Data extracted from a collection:
..............................
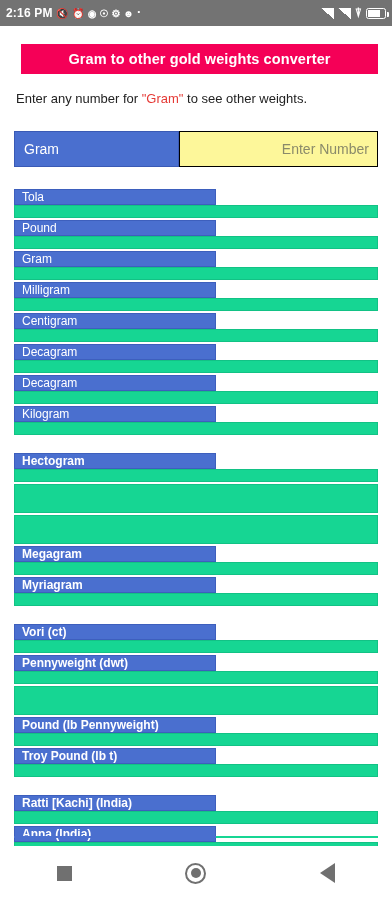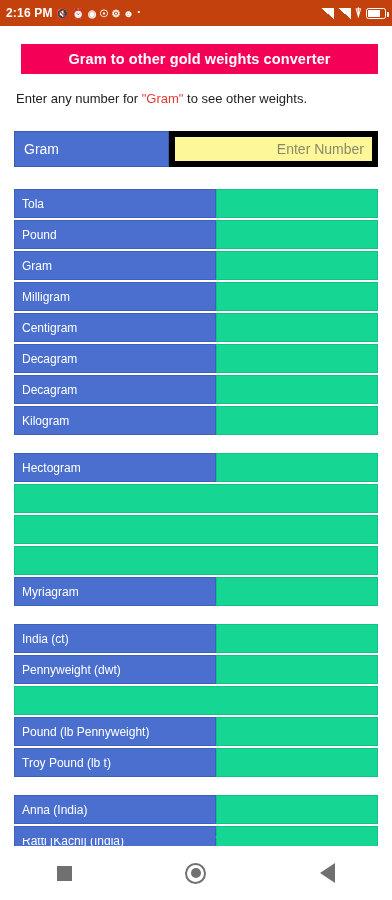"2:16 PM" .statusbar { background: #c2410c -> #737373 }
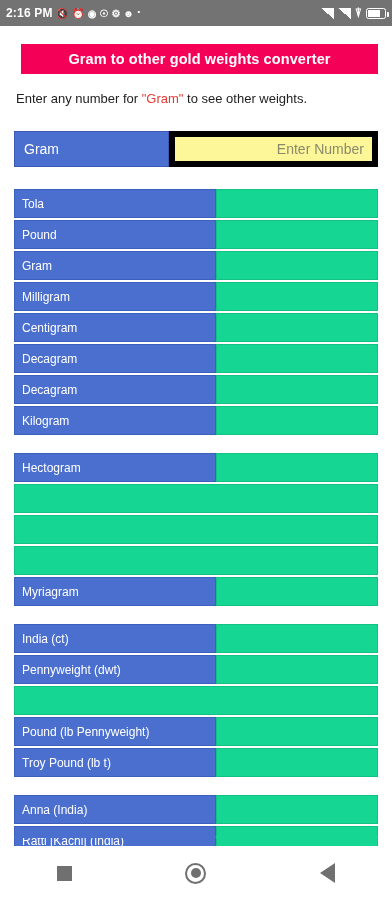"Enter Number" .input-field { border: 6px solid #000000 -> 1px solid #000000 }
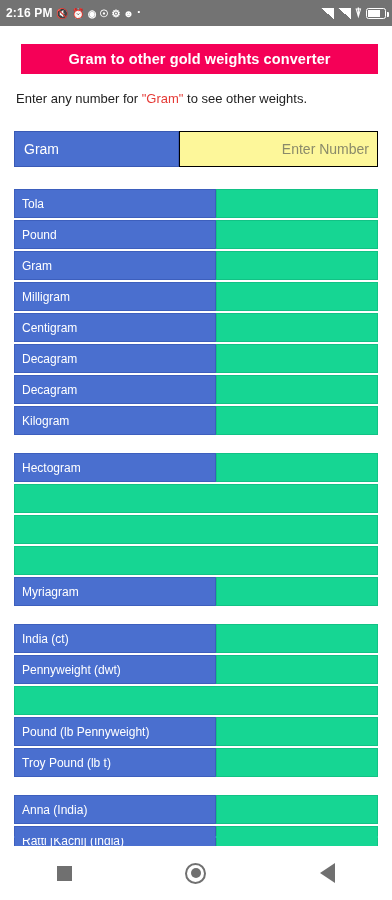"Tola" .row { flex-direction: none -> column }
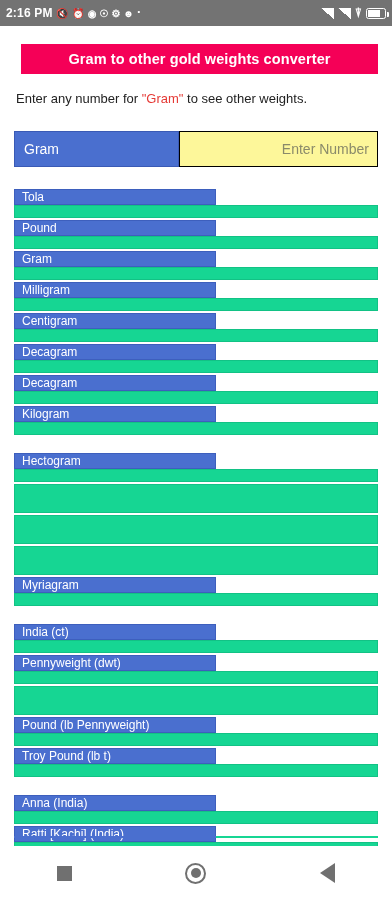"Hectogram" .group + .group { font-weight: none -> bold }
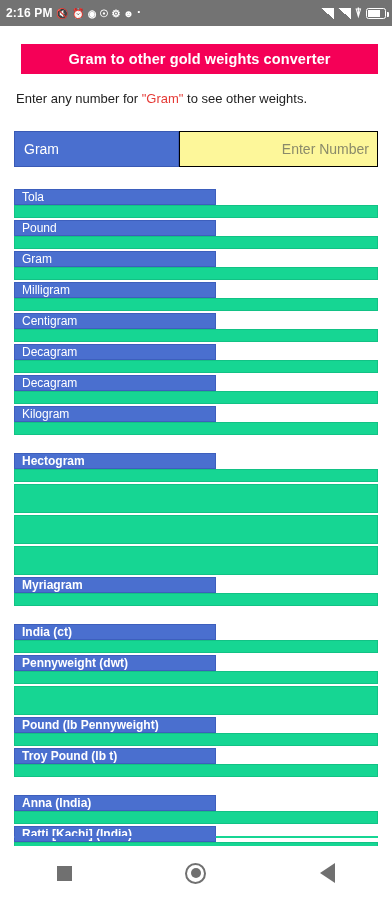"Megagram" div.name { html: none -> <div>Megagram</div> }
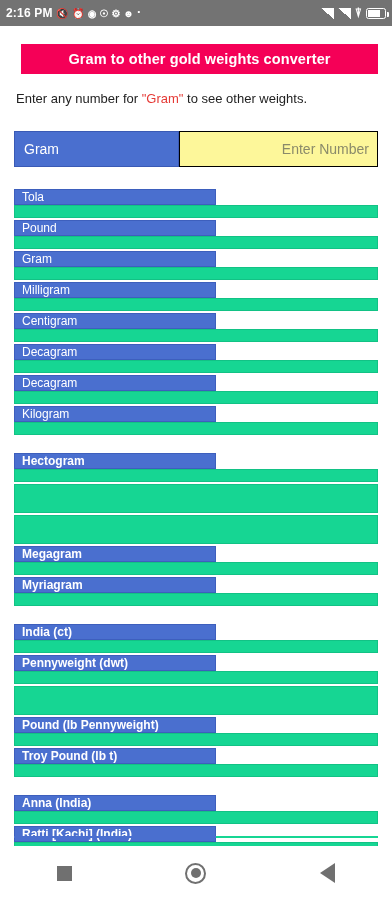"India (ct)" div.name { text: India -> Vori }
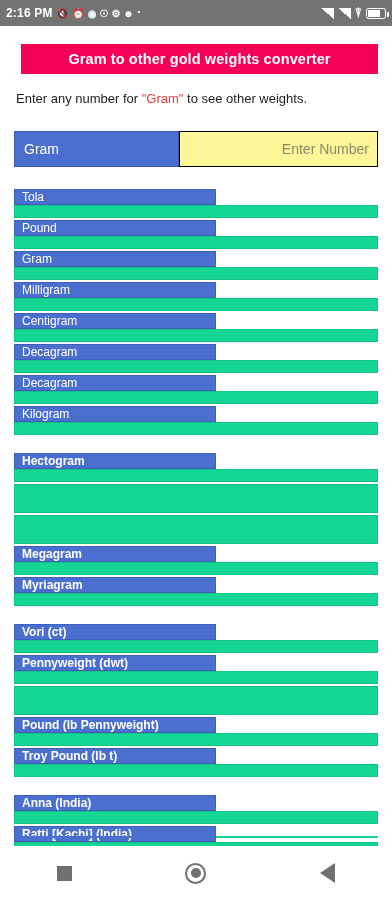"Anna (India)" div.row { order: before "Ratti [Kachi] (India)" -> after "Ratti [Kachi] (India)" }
..............................
_TASK PROMPT_
Leave out every picture, and repeat word for word only the lines from the one holding "html: none ->" through the end of the entries above, both ends included.

_YOUR RESPONSE_
"Megagram" div.name { html: none -> <div>Megagram</div> }
"India (ct)" div.name { text: India -> Vori }
"Anna (India)" div.row { order: before "Ratti [Kachi] (India)" -> after "Ratti [Kachi] (India)" }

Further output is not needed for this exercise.